> _Task data_:
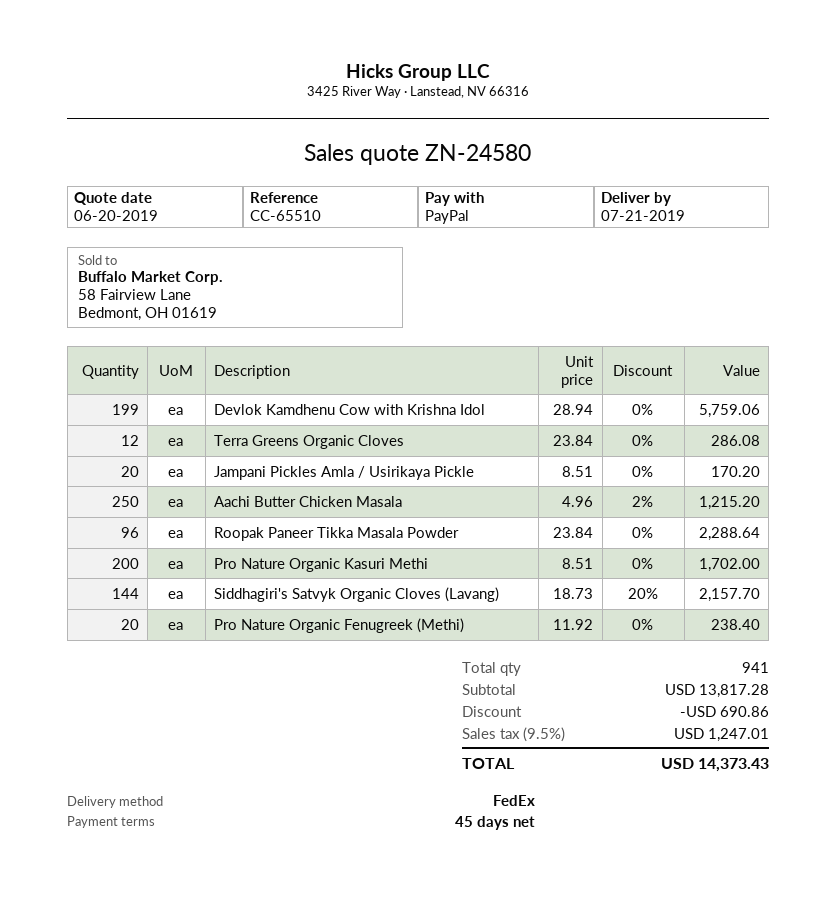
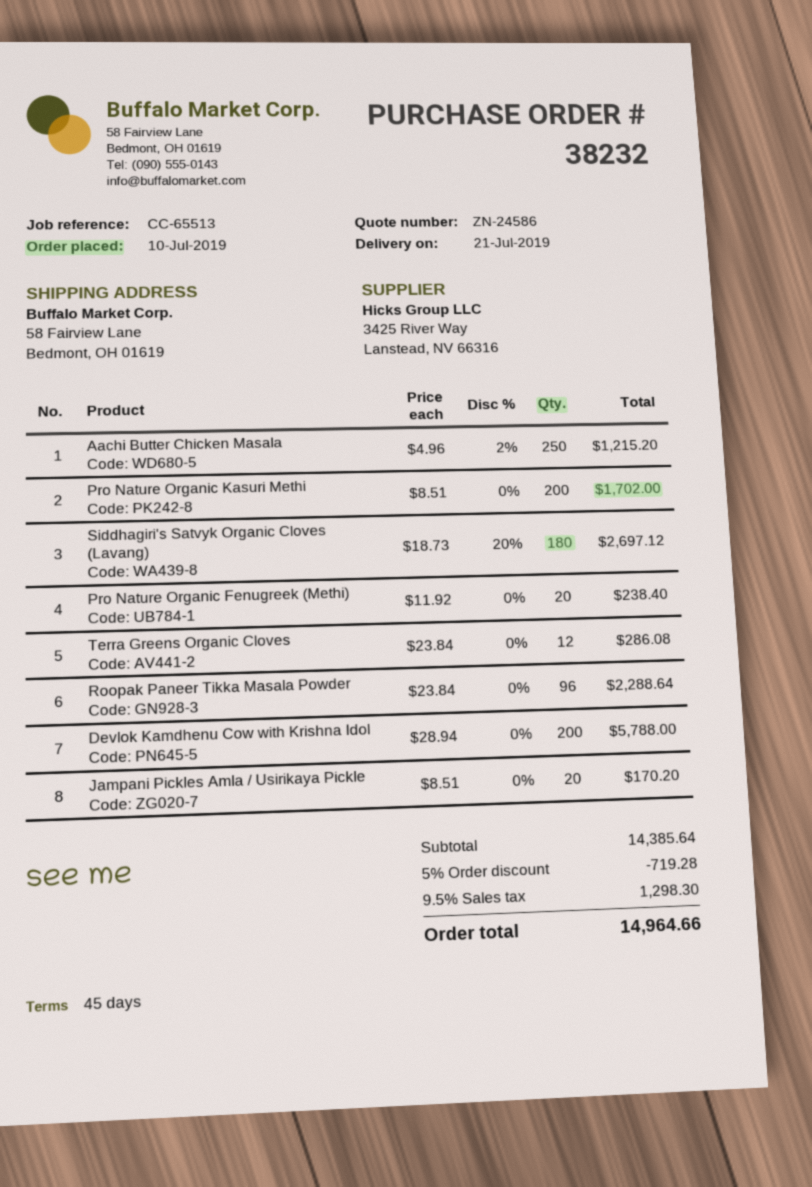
quote number: ZN-24580 -> ZN-24586
reference: CC-65510 -> CC-65513
Devlok Kamdhenu Cow with Krishna Idol: 199 x 28.94 = 5759.06 -> 200 x 28.94 = 5788.00
Siddhagiri's Satvyk Organic Cloves (Lavang): 144 x 18.73 - 20% = 2157.70 -> 180 x 18.73 - 20% = 2697.12
subtotal: 13817.28 -> 14385.64
discount: 690.86 -> 719.28
tax: 9.5% = 1247.01 -> 9.5% = 1298.30
total: 14373.43 -> 14964.66

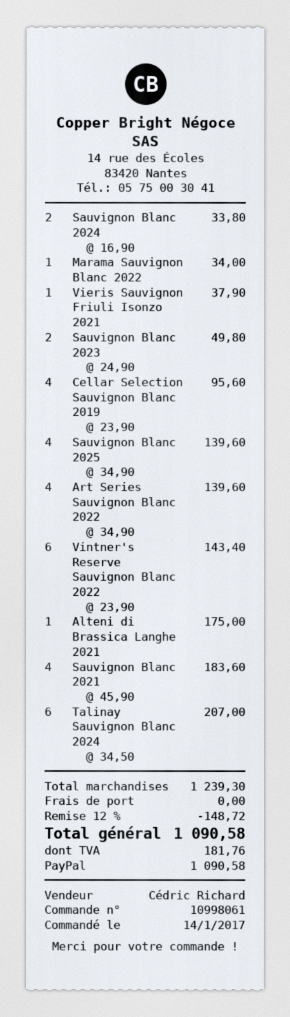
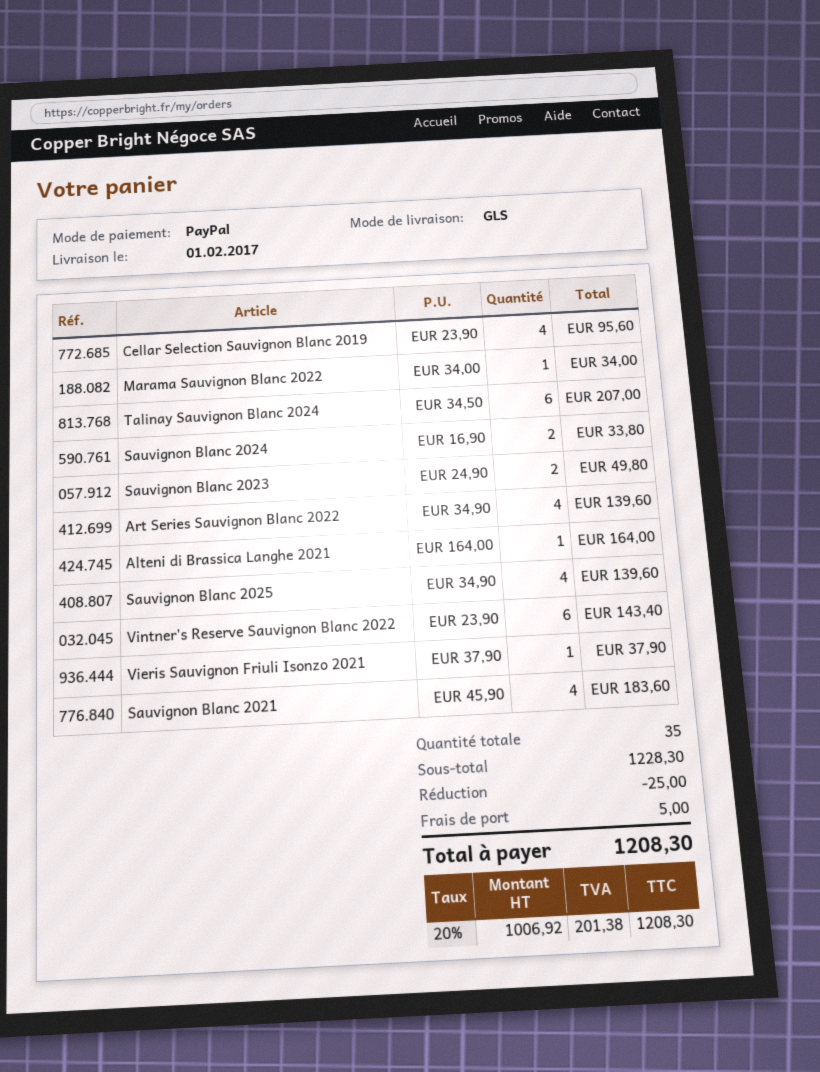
Alteni di Brassica Langhe 2021: 1 x 175.00 = 175.00 -> 1 x 164.00 = 164.00
subtotal: 1239.30 -> 1228.30
discount: 148.72 -> 25.00
shipping: 0.00 -> 5.00
tax: 181.76 -> 201.38
total: 1090.58 -> 1208.30

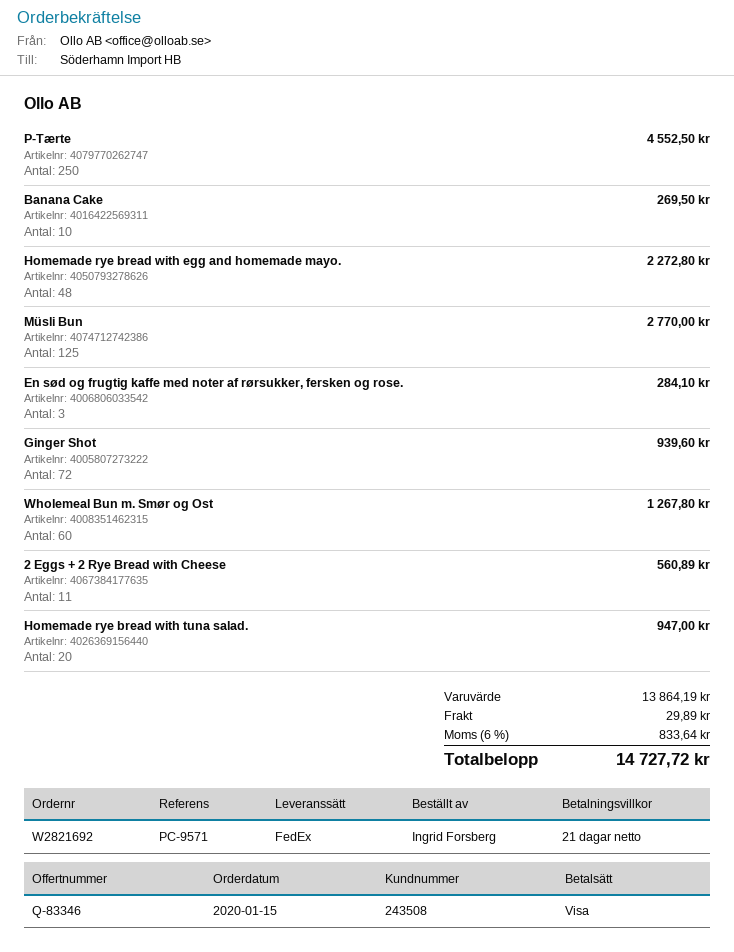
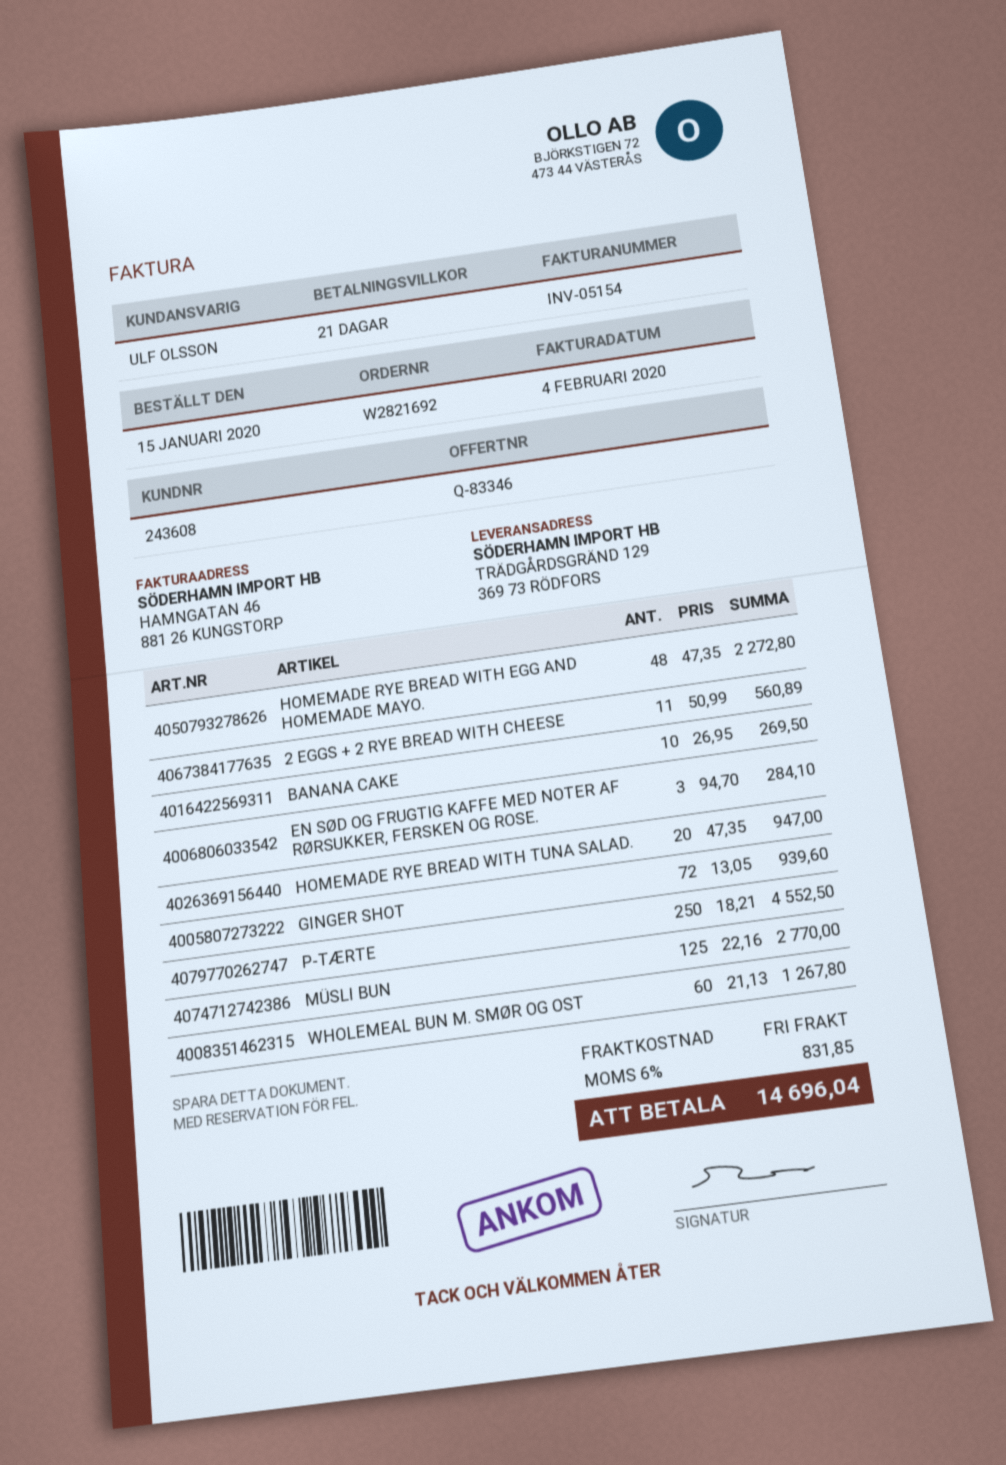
customer number: 243508 -> 243608
shipping: 29.89 -> 0.00
tax: 6% = 833.64 -> 6% = 831.85
total: 14727.72 -> 14696.04

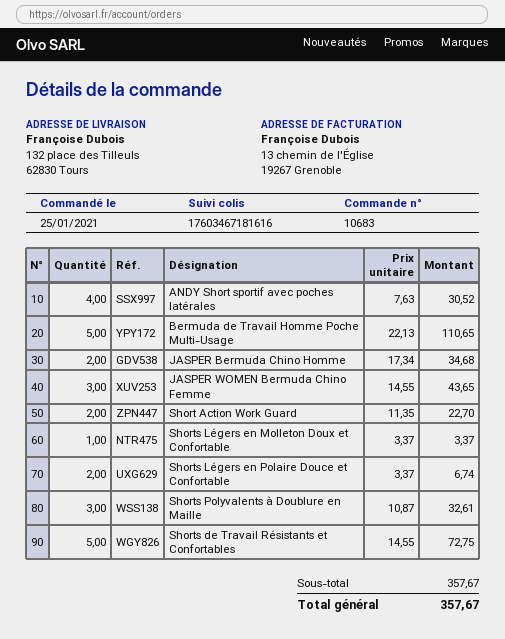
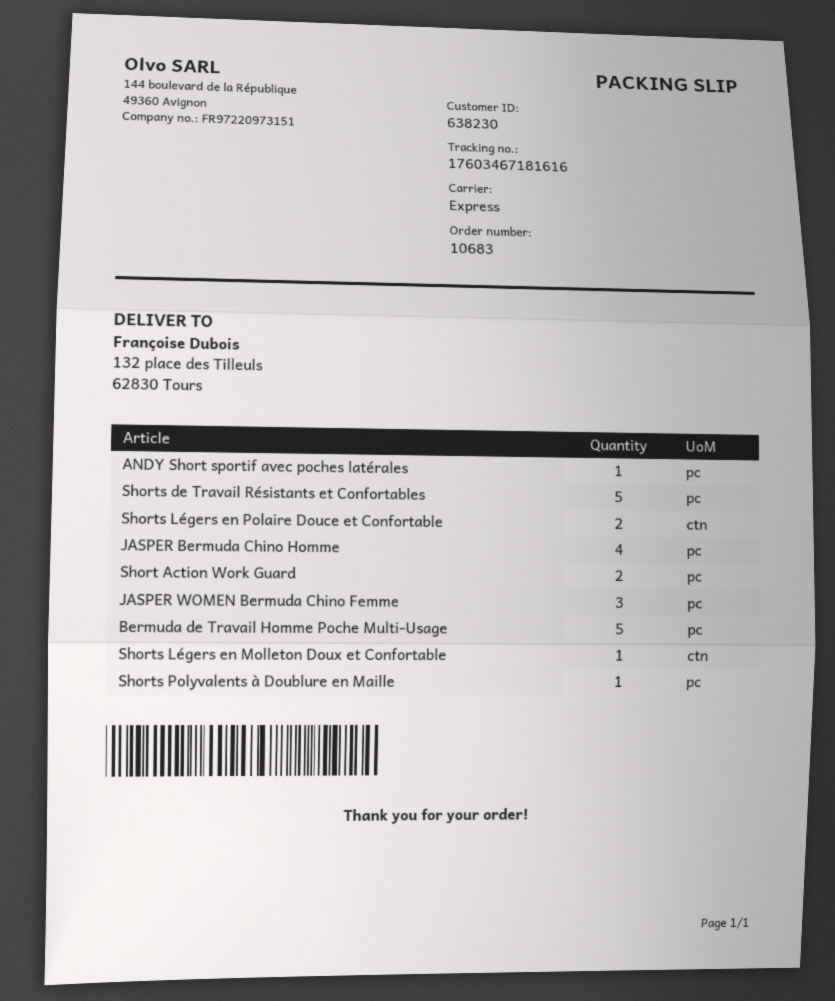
ANDY Short sportif avec poches latérales: 4 -> 1
JASPER Bermuda Chino Homme: 2 -> 4
Shorts Polyvalents à Doublure en Maille: 3 -> 1

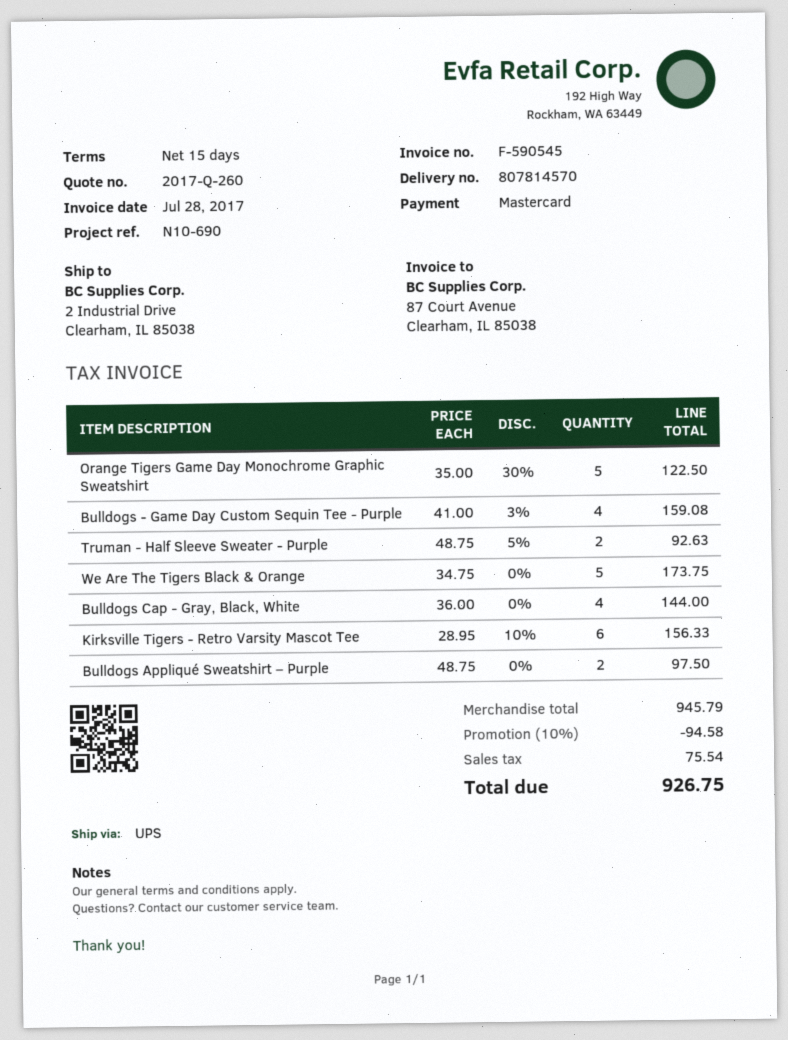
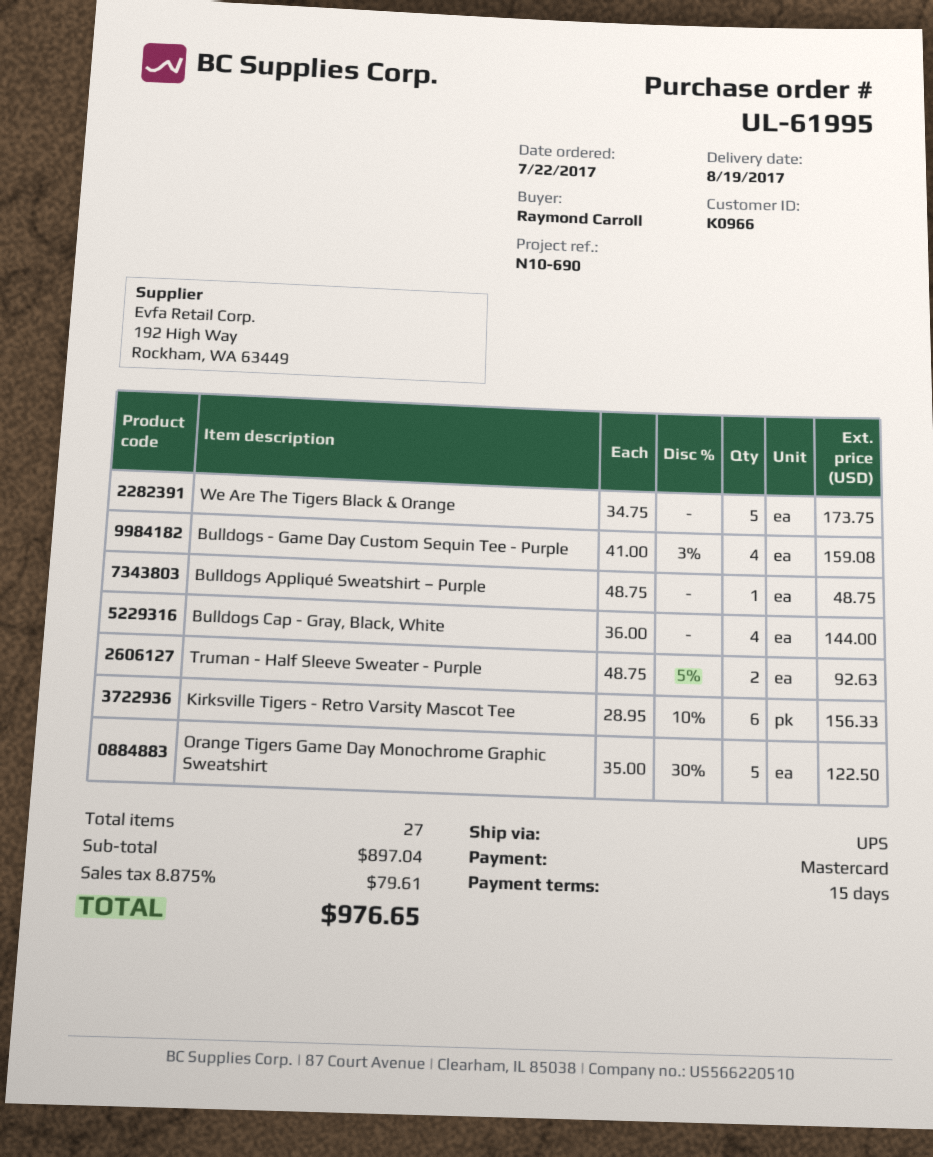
Bulldogs Appliqué Sweatshirt – Purple: 2 x 48.75 = 97.50 -> 1 x 48.75 = 48.75
subtotal: 945.79 -> 897.04
discount: 10% = 94.58 -> none
tax: 75.54 -> 79.61
total: 926.75 -> 976.65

> _What the task asks_: Quote, please, only the lines running from the one with "shipping: 0.00 -> 5.00" down to the final line of the data above, keeping both ends and skipping the pictures.

> _Solution to this task_:
shipping: 0.00 -> 5.00
tax: 181.76 -> 201.38
total: 1090.58 -> 1208.30

customer number: 243508 -> 243608
shipping: 29.89 -> 0.00
tax: 6% = 833.64 -> 6% = 831.85
total: 14727.72 -> 14696.04

ANDY Short sportif avec poches latérales: 4 -> 1
JASPER Bermuda Chino Homme: 2 -> 4
Shorts Polyvalents à Doublure en Maille: 3 -> 1

Bulldogs Appliqué Sweatshirt – Purple: 2 x 48.75 = 97.50 -> 1 x 48.75 = 48.75
subtotal: 945.79 -> 897.04
discount: 10% = 94.58 -> none
tax: 75.54 -> 79.61
total: 926.75 -> 976.65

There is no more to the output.